寓言故事
书院按座位收灯油钱,直到抄书机开始自己干活
松石书院有一间夜读堂,过去按座位收灯油钱。来读书的人越多,灯油、桌椅、纸笔用得越多,按座收费简单,也大体公平。
后来书院买了自动抄书机。一个学者坐在堂里,可以让机器通宵抄十箱书;另一个学生只坐半小时查一页注释。两人占一个座位,消耗和价值却完全不同。
管事一开始仍坚持按座收费。他觉得采购最容易理解,账单也好谈。可是大客户不断增加抄书任务,小客户抱怨自己补贴别人,纸墨和维修成本迅速上涨。
有人提议给每个座位限额。每人每天只能抄五本。结果重度客户觉得书院没法用于真实工作,轻度客户仍嫌贵,管事只是在用限制掩盖价格单位已经老化。
一次账房复盘发现,座位数和成本之间的关系断了。真正吃掉钱的是抄写页数、校对次数、加急任务和人工修错;真正给客户创造价值的,也是这些完成的工作。
书院没有立刻废掉座位费。它保留基础座位作为访问权和管理边界,但把大量抄写、加急、校对和专人整理单独计费。
这个变化让销售更诚实。对人坐下来使用的场景,座位仍清楚;对机器替人干活的场景,账单必须靠近任务、用量或结果。管事还做了一张亏损图。坐满不一定赚钱,空座也不一定没价值;关键看每个座位背后触发了多少抄写、校对和救火。

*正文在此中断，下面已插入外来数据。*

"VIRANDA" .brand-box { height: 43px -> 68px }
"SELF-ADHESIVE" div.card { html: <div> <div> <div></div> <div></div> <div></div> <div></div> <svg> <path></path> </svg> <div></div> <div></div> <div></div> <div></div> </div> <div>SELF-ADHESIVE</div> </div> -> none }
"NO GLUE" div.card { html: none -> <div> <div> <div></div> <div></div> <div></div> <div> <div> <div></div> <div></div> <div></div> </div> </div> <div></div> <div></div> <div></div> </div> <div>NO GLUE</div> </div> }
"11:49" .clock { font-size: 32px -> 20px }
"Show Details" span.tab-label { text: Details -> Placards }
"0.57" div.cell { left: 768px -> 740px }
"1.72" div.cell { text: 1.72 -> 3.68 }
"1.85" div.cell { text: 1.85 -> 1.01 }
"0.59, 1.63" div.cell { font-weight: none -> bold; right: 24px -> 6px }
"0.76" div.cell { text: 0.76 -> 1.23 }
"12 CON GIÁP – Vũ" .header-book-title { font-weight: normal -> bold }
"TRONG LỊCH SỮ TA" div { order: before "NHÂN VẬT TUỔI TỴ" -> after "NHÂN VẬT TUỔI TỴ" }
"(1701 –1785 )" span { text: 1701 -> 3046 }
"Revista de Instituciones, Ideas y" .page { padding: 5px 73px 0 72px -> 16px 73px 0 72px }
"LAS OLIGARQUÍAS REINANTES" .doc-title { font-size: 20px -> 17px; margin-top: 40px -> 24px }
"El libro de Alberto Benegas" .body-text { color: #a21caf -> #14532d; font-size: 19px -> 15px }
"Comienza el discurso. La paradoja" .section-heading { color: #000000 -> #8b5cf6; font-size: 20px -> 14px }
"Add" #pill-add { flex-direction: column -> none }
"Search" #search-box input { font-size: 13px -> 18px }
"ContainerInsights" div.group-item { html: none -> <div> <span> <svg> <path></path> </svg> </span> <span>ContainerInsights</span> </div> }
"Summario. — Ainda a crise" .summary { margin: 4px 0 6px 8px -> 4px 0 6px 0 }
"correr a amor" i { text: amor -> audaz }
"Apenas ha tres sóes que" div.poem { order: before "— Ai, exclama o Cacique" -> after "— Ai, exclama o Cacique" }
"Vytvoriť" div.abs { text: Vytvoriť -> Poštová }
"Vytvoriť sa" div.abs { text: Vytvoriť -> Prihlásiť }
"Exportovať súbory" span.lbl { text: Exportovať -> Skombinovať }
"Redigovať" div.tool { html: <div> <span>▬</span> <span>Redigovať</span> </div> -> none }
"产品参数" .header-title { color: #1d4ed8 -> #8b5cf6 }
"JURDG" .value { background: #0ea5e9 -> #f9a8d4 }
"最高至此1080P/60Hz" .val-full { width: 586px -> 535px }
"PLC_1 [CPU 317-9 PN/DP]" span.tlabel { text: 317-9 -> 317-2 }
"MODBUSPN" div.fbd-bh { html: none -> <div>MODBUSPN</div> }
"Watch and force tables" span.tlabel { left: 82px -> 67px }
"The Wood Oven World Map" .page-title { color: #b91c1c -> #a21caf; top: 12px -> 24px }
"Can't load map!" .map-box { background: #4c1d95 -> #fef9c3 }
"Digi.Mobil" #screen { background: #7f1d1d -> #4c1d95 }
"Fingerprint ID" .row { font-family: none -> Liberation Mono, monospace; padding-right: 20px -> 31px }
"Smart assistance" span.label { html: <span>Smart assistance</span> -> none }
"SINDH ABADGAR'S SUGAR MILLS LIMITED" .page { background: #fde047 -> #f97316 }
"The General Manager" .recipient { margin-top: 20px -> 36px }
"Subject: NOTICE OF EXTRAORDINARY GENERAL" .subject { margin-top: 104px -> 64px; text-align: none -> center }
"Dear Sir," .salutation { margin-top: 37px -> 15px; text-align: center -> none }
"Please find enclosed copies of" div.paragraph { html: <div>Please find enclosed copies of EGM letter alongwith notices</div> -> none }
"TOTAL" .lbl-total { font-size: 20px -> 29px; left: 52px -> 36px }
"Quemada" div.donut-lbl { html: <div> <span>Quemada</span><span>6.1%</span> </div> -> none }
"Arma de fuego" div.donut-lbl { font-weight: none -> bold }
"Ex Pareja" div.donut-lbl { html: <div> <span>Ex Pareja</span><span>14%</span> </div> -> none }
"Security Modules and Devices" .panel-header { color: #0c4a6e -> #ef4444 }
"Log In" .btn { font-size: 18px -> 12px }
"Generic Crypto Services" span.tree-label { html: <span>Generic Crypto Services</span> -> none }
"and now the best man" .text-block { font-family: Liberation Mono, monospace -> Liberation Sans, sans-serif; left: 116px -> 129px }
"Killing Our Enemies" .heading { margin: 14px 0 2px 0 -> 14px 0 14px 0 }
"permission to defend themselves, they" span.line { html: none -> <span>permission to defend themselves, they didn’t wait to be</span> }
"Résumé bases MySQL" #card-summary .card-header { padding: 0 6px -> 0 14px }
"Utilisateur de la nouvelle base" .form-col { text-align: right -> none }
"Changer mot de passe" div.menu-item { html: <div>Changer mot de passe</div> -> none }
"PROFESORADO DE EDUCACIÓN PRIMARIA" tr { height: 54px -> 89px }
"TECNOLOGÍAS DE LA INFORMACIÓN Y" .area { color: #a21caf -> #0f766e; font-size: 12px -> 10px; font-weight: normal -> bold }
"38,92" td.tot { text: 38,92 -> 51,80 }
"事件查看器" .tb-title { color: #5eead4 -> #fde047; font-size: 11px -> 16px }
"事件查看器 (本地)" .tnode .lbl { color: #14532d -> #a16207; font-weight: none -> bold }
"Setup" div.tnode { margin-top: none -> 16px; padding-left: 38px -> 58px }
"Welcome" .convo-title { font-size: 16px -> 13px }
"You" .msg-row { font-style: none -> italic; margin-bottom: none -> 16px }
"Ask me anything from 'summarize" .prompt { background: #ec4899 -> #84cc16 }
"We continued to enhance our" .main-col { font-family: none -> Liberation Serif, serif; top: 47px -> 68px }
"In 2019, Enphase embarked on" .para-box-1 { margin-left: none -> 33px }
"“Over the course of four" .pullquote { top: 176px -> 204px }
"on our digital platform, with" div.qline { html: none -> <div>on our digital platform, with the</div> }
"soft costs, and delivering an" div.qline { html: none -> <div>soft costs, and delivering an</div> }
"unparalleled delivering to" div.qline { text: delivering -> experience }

老价格表遮住了这些真实消耗。他还把账单拿给客户看。只来读书的人不该替大量抄写买单,真正让机器整夜工作的人也不能只付一盏灯油钱。价格单位贴近价值和成本,双方才不会在成功使用后互相怨恨。书院还保留了简单套餐,方便小客户进入;但真正重活必须另算,否则规模越大越伤。管事说,收费口径错了,好客户也会变成坏账。
管事明白,座位可以是入口,却不能假装代表全部价值。否则客户用得越成功,书院越可能亏钱。